» TASK OBJECTIVE
Below are records to write out exactly; drop the pictures when you do.

━━━━━ RECORDS SUPPLIED

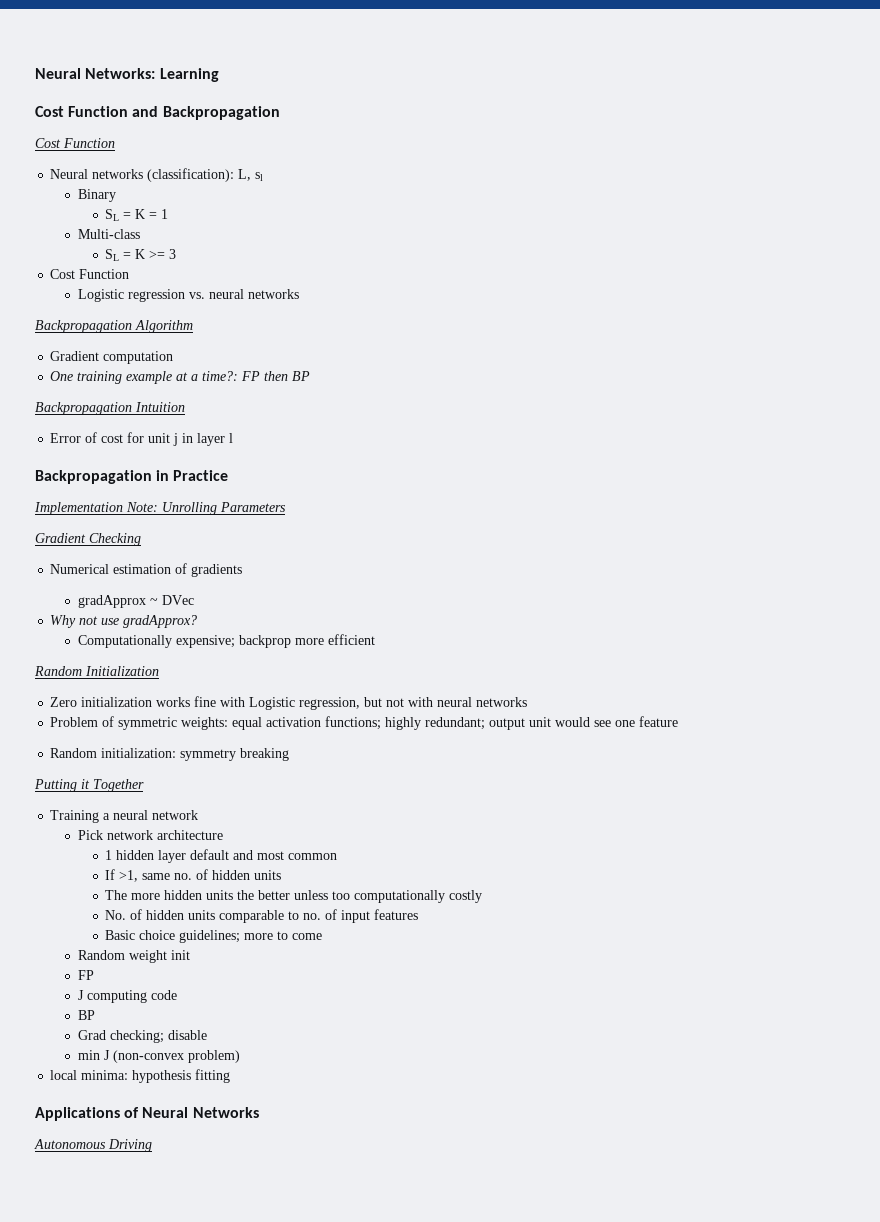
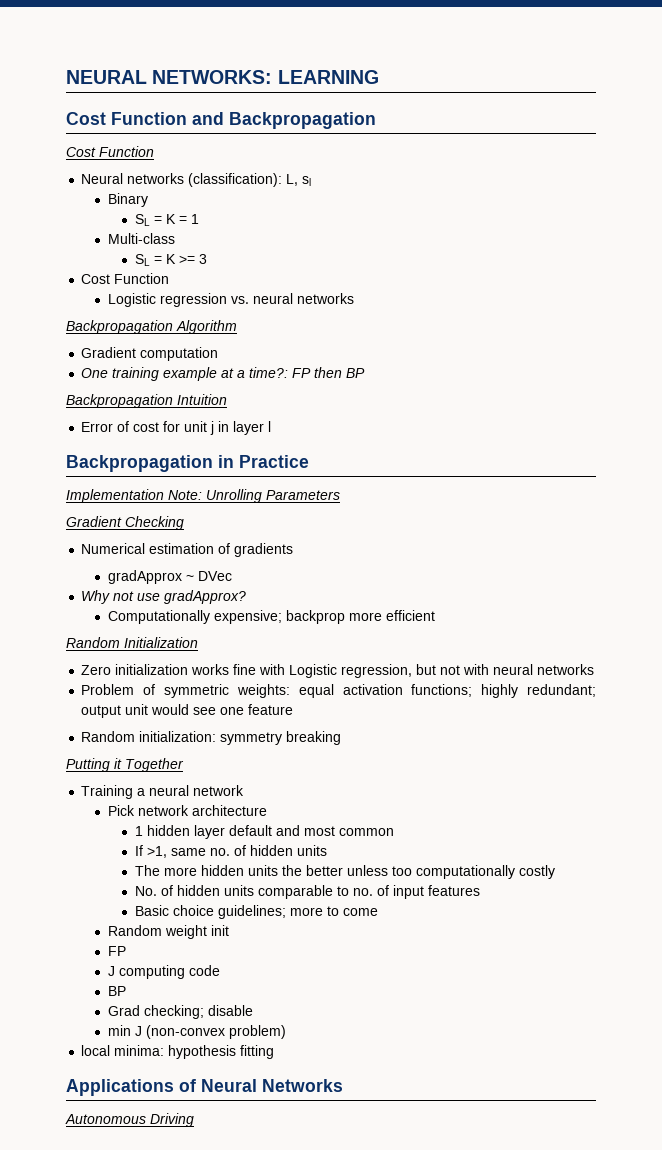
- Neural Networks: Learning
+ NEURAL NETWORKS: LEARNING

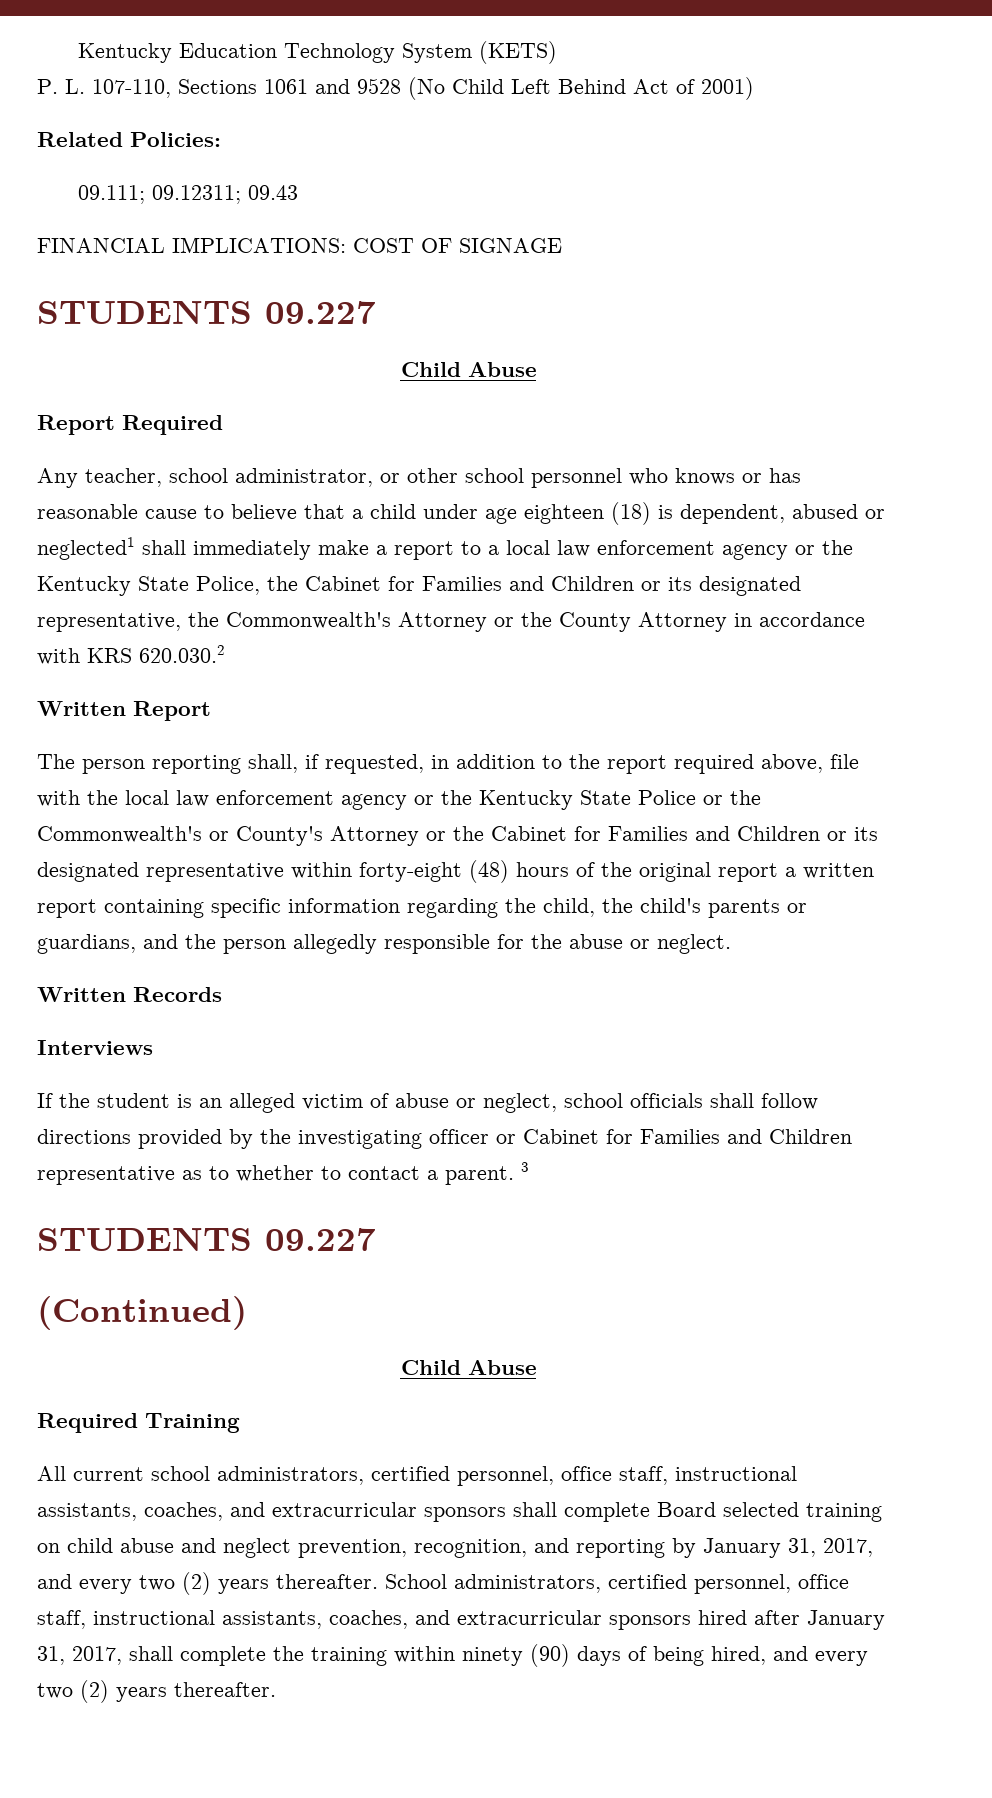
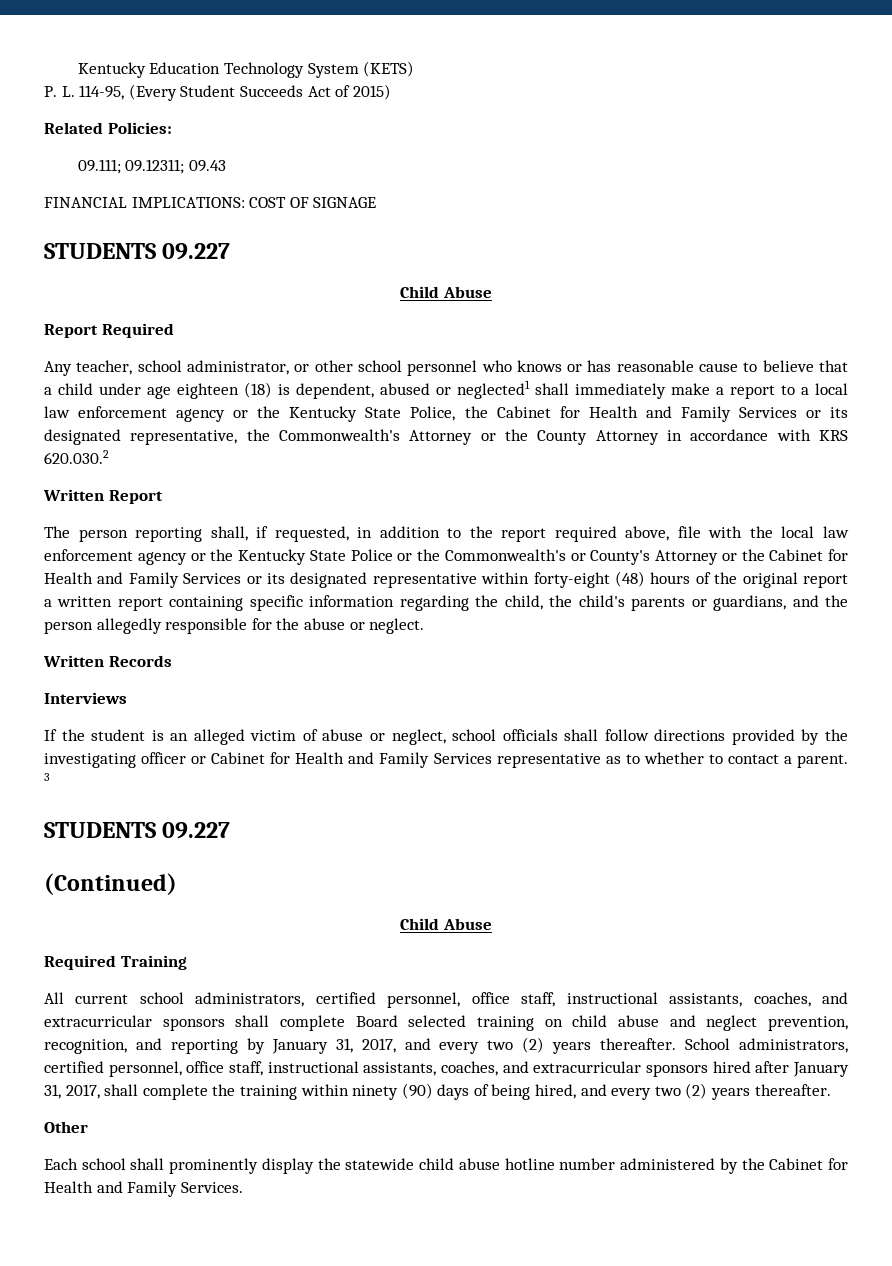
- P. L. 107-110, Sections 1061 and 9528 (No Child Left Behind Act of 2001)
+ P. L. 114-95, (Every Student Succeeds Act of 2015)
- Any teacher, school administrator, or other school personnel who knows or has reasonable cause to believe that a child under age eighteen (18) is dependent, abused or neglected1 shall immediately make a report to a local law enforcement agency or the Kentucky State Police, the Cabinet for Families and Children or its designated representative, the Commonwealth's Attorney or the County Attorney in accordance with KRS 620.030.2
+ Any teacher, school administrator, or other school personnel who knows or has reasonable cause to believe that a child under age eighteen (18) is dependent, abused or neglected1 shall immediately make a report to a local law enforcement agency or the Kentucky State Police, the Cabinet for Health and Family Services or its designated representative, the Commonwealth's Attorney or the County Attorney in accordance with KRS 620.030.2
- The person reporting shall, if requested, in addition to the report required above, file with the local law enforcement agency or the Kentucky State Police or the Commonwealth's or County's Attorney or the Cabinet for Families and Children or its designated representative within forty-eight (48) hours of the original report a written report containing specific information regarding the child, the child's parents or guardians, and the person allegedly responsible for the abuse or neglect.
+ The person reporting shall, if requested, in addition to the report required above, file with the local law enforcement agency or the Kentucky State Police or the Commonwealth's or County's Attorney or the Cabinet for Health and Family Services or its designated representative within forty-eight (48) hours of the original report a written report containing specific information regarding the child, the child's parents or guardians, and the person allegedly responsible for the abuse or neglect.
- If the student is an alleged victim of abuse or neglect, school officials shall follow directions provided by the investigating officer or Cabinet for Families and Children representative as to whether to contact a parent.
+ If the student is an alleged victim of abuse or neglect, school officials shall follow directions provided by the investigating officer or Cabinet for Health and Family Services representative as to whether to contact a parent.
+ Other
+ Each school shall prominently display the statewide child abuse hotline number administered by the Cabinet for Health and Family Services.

━━━━━━━━━━

» TASK RESULT
- Neural Networks: Learning
+ NEURAL NETWORKS: LEARNING

- P. L. 107-110, Sections 1061 and 9528 (No Child Left Behind Act of 2001)
+ P. L. 114-95, (Every Student Succeeds Act of 2015)
- Any teacher, school administrator, or other school personnel who knows or has reasonable cause to believe that a child under age eighteen (18) is dependent, abused or neglected1 shall immediately make a report to a local law enforcement agency or the Kentucky State Police, the Cabinet for Families and Children or its designated representative, the Commonwealth's Attorney or the County Attorney in accordance with KRS 620.030.2
+ Any teacher, school administrator, or other school personnel who knows or has reasonable cause to believe that a child under age eighteen (18) is dependent, abused or neglected1 shall immediately make a report to a local law enforcement agency or the Kentucky State Police, the Cabinet for Health and Family Services or its designated representative, the Commonwealth's Attorney or the County Attorney in accordance with KRS 620.030.2
- The person reporting shall, if requested, in addition to the report required above, file with the local law enforcement agency or the Kentucky State Police or the Commonwealth's or County's Attorney or the Cabinet for Families and Children or its designated representative within forty-eight (48) hours of the original report a written report containing specific information regarding the child, the child's parents or guardians, and the person allegedly responsible for the abuse or neglect.
+ The person reporting shall, if requested, in addition to the report required above, file with the local law enforcement agency or the Kentucky State Police or the Commonwealth's or County's Attorney or the Cabinet for Health and Family Services or its designated representative within forty-eight (48) hours of the original report a written report containing specific information regarding the child, the child's parents or guardians, and the person allegedly responsible for the abuse or neglect.
- If the student is an alleged victim of abuse or neglect, school officials shall follow directions provided by the investigating officer or Cabinet for Families and Children representative as to whether to contact a parent.
+ If the student is an alleged victim of abuse or neglect, school officials shall follow directions provided by the investigating officer or Cabinet for Health and Family Services representative as to whether to contact a parent.
+ Other
+ Each school shall prominently display the statewide child abuse hotline number administered by the Cabinet for Health and Family Services.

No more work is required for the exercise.